____ DATASET EXTRACT

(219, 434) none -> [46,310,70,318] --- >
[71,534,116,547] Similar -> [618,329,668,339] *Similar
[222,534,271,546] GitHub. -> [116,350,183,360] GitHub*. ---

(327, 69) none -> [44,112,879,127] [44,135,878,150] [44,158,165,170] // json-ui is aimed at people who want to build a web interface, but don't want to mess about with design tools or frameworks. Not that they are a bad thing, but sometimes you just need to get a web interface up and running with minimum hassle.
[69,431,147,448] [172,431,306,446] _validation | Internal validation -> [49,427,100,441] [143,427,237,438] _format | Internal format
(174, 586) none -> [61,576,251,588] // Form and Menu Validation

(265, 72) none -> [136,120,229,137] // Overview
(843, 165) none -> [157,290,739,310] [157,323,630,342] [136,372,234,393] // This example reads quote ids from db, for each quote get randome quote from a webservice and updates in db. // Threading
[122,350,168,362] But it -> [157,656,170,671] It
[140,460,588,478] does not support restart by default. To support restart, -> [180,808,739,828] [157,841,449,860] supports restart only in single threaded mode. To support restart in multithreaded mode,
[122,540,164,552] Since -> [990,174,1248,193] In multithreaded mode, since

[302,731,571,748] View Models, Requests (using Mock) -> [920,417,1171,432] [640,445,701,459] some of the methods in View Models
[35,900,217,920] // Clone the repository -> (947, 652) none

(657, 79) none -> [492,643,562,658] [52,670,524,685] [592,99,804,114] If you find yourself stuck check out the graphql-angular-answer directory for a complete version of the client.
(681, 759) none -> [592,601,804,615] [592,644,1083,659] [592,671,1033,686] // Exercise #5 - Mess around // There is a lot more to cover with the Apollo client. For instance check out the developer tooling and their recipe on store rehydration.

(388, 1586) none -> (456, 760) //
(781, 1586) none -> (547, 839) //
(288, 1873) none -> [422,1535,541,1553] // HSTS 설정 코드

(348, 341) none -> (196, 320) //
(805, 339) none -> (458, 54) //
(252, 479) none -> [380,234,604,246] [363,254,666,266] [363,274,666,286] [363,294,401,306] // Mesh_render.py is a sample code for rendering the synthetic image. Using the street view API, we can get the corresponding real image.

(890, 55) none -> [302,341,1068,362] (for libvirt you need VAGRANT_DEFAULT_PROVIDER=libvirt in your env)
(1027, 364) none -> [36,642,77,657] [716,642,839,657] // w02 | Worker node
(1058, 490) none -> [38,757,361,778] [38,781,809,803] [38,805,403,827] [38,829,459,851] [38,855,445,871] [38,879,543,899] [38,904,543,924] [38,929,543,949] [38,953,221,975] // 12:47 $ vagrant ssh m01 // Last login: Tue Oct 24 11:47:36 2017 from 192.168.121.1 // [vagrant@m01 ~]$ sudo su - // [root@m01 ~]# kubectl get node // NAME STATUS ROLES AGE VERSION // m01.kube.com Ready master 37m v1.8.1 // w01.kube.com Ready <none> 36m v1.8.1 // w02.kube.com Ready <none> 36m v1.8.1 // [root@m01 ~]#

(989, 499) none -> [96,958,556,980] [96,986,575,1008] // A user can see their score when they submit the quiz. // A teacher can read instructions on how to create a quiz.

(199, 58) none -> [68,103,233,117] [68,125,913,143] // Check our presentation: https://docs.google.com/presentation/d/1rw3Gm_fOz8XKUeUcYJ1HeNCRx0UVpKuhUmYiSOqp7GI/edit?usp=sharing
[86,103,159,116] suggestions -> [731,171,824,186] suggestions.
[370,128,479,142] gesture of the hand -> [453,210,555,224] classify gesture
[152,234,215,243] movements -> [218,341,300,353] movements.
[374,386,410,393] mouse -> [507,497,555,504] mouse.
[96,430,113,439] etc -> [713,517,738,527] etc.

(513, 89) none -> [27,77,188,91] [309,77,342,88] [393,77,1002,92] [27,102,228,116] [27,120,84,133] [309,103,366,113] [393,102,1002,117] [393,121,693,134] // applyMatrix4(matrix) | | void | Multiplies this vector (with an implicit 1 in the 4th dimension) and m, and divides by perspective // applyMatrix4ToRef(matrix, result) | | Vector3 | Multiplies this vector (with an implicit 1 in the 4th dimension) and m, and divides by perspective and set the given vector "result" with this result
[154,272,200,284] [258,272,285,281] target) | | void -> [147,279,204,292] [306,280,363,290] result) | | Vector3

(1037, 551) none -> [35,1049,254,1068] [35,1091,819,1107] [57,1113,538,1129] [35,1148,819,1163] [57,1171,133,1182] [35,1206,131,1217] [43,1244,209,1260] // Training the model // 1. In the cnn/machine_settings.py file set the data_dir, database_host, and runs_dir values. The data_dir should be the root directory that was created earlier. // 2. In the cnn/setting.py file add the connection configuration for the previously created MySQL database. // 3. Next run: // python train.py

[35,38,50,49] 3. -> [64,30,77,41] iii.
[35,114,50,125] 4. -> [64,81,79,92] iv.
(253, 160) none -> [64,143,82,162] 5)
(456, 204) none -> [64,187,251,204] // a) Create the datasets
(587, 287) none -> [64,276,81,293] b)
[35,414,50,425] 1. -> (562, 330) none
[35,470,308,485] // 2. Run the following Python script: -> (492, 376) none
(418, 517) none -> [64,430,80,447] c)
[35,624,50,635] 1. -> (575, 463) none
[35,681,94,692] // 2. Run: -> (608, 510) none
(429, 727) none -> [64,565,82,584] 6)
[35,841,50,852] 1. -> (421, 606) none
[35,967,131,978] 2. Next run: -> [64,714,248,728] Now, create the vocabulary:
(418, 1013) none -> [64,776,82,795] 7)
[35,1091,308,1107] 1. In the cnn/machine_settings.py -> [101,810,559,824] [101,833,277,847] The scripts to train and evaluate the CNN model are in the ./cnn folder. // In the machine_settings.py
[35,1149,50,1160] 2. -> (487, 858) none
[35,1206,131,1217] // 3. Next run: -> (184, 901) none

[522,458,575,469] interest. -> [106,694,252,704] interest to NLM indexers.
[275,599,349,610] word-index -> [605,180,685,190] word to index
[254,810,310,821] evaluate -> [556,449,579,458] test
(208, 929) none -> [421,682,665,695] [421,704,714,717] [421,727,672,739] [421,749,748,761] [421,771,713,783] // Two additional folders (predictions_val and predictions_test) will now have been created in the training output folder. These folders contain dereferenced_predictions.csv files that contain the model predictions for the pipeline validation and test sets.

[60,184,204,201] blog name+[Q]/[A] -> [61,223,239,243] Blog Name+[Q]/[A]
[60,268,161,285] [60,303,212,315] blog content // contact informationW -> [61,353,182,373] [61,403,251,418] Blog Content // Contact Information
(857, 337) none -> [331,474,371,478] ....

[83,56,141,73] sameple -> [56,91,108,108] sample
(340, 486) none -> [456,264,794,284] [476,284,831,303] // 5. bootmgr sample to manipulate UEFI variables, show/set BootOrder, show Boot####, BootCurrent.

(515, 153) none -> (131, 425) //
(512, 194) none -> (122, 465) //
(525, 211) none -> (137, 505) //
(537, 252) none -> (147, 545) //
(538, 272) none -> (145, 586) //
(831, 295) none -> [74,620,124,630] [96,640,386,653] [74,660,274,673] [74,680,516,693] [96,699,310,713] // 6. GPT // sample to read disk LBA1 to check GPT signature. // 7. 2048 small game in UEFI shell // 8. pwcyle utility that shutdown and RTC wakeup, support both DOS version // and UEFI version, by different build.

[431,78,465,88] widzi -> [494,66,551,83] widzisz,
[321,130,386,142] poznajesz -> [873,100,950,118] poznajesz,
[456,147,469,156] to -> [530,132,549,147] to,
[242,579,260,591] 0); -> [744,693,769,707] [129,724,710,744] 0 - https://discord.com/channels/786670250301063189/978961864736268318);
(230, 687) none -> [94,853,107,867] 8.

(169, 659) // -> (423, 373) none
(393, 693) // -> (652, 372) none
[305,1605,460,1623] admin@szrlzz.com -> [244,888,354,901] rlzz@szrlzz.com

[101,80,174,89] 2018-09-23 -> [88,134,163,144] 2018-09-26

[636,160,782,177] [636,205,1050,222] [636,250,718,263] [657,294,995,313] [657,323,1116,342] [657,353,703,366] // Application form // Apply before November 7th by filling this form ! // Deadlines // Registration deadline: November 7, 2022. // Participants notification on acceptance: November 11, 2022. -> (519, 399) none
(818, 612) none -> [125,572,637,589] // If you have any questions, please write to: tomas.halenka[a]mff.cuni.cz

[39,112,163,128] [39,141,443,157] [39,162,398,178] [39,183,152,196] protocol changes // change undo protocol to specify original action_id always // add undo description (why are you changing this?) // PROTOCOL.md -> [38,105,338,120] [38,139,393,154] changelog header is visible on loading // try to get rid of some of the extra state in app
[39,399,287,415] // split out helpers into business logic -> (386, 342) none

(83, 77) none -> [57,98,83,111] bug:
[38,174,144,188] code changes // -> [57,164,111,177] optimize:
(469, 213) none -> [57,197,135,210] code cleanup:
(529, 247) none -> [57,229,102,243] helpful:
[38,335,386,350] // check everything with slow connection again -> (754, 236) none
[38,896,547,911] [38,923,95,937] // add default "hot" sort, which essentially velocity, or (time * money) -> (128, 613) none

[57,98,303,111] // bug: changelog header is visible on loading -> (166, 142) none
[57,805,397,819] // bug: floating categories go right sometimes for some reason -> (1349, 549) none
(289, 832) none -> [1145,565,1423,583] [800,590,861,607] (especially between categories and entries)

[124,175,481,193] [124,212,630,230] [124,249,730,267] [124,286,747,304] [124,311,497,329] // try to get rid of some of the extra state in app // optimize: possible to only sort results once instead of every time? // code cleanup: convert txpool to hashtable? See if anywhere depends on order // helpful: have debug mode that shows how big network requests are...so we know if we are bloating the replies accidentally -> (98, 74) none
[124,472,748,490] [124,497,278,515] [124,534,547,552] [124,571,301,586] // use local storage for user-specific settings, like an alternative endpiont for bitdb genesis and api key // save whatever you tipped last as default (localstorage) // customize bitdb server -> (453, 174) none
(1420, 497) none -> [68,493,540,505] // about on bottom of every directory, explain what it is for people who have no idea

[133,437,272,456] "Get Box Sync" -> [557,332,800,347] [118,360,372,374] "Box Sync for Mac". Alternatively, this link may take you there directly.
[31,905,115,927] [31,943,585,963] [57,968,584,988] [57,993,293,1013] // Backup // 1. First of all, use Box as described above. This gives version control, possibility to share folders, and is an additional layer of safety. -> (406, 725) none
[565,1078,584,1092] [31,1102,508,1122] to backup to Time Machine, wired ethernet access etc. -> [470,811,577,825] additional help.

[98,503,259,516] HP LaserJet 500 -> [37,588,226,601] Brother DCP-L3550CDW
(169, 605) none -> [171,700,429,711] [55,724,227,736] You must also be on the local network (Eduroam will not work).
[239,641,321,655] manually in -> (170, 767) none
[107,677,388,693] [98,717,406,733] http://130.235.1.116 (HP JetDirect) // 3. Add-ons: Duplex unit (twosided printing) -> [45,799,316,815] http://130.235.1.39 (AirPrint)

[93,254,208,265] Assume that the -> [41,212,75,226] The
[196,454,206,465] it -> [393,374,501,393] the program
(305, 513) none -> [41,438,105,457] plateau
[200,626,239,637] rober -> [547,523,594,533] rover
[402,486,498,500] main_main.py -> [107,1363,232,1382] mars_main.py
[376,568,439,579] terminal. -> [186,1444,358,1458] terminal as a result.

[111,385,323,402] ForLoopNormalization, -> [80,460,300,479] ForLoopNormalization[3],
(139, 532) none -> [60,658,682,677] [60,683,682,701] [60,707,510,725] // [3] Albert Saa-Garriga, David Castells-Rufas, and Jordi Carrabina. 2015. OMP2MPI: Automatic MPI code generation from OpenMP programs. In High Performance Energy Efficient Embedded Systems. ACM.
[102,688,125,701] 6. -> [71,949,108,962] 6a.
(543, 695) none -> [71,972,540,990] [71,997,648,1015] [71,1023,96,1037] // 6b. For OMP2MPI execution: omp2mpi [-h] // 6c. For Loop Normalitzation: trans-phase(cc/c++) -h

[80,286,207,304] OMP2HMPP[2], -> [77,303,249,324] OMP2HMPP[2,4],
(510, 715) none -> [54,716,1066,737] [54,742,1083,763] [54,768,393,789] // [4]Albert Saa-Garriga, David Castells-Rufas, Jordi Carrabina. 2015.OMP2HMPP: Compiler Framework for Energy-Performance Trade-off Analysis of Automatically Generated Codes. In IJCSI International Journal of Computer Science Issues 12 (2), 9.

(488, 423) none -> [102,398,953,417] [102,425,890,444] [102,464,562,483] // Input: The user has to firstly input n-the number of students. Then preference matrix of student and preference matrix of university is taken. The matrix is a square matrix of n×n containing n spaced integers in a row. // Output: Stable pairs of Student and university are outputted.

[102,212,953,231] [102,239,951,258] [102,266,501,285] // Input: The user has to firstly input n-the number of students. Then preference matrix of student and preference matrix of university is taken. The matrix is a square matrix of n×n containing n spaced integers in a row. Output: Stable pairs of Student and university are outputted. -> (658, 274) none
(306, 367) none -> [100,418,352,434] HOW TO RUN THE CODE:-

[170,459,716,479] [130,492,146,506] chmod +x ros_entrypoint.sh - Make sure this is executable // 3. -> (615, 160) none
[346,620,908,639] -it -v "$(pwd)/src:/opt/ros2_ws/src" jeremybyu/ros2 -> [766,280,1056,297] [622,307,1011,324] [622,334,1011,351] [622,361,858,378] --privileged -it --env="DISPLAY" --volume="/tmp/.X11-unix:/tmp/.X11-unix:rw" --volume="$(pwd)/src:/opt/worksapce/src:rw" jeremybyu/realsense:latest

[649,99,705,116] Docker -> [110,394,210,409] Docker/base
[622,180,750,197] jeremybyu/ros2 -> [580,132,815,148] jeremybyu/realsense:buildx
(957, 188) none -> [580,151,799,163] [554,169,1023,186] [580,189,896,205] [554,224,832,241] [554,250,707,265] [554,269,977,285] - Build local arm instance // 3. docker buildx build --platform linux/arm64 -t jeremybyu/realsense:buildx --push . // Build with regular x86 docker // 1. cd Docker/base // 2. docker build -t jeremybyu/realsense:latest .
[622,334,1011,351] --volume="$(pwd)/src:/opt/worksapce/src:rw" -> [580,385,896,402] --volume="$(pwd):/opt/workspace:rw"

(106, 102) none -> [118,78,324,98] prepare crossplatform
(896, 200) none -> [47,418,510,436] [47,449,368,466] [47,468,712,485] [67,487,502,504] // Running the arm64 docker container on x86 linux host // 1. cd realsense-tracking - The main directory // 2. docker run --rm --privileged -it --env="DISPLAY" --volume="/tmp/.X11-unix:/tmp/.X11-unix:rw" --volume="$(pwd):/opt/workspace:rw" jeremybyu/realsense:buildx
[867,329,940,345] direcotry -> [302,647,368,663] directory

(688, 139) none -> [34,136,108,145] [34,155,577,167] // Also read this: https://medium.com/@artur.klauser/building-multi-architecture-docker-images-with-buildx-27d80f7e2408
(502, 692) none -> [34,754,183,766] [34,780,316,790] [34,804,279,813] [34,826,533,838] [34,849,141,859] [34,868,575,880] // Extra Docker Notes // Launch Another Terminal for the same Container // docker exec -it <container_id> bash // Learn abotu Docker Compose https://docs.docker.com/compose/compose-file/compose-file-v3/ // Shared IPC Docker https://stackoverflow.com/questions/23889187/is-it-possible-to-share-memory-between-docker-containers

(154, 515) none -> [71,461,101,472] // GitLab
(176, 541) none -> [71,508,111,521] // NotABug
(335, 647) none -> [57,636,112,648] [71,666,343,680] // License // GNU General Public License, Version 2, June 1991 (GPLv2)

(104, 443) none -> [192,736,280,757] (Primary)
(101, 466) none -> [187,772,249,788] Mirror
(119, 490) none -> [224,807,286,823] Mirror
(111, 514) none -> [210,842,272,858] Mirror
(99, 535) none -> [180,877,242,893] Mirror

________

_WHAT THE TASK ASKS_: Find all lines holding the word "Rufas" in the records above and copy them.

_RESPONSE AREA_:
(139, 532) none -> [60,658,682,677] [60,683,682,701] [60,707,510,725] // [3] Albert Saa-Garriga, David Castells-Rufas, and Jordi Carrabina. 2015. OMP2MPI: Automatic MPI code generation from OpenMP programs. In High Performance Energy Efficient Embedded Systems. ACM.
(510, 715) none -> [54,716,1066,737] [54,742,1083,763] [54,768,393,789] // [4]Albert Saa-Garriga, David Castells-Rufas, Jordi Carrabina. 2015.OMP2HMPP: Compiler Framework for Energy-Performance Trade-off Analysis of Automatically Generated Codes. In IJCSI International Journal of Computer Science Issues 12 (2), 9.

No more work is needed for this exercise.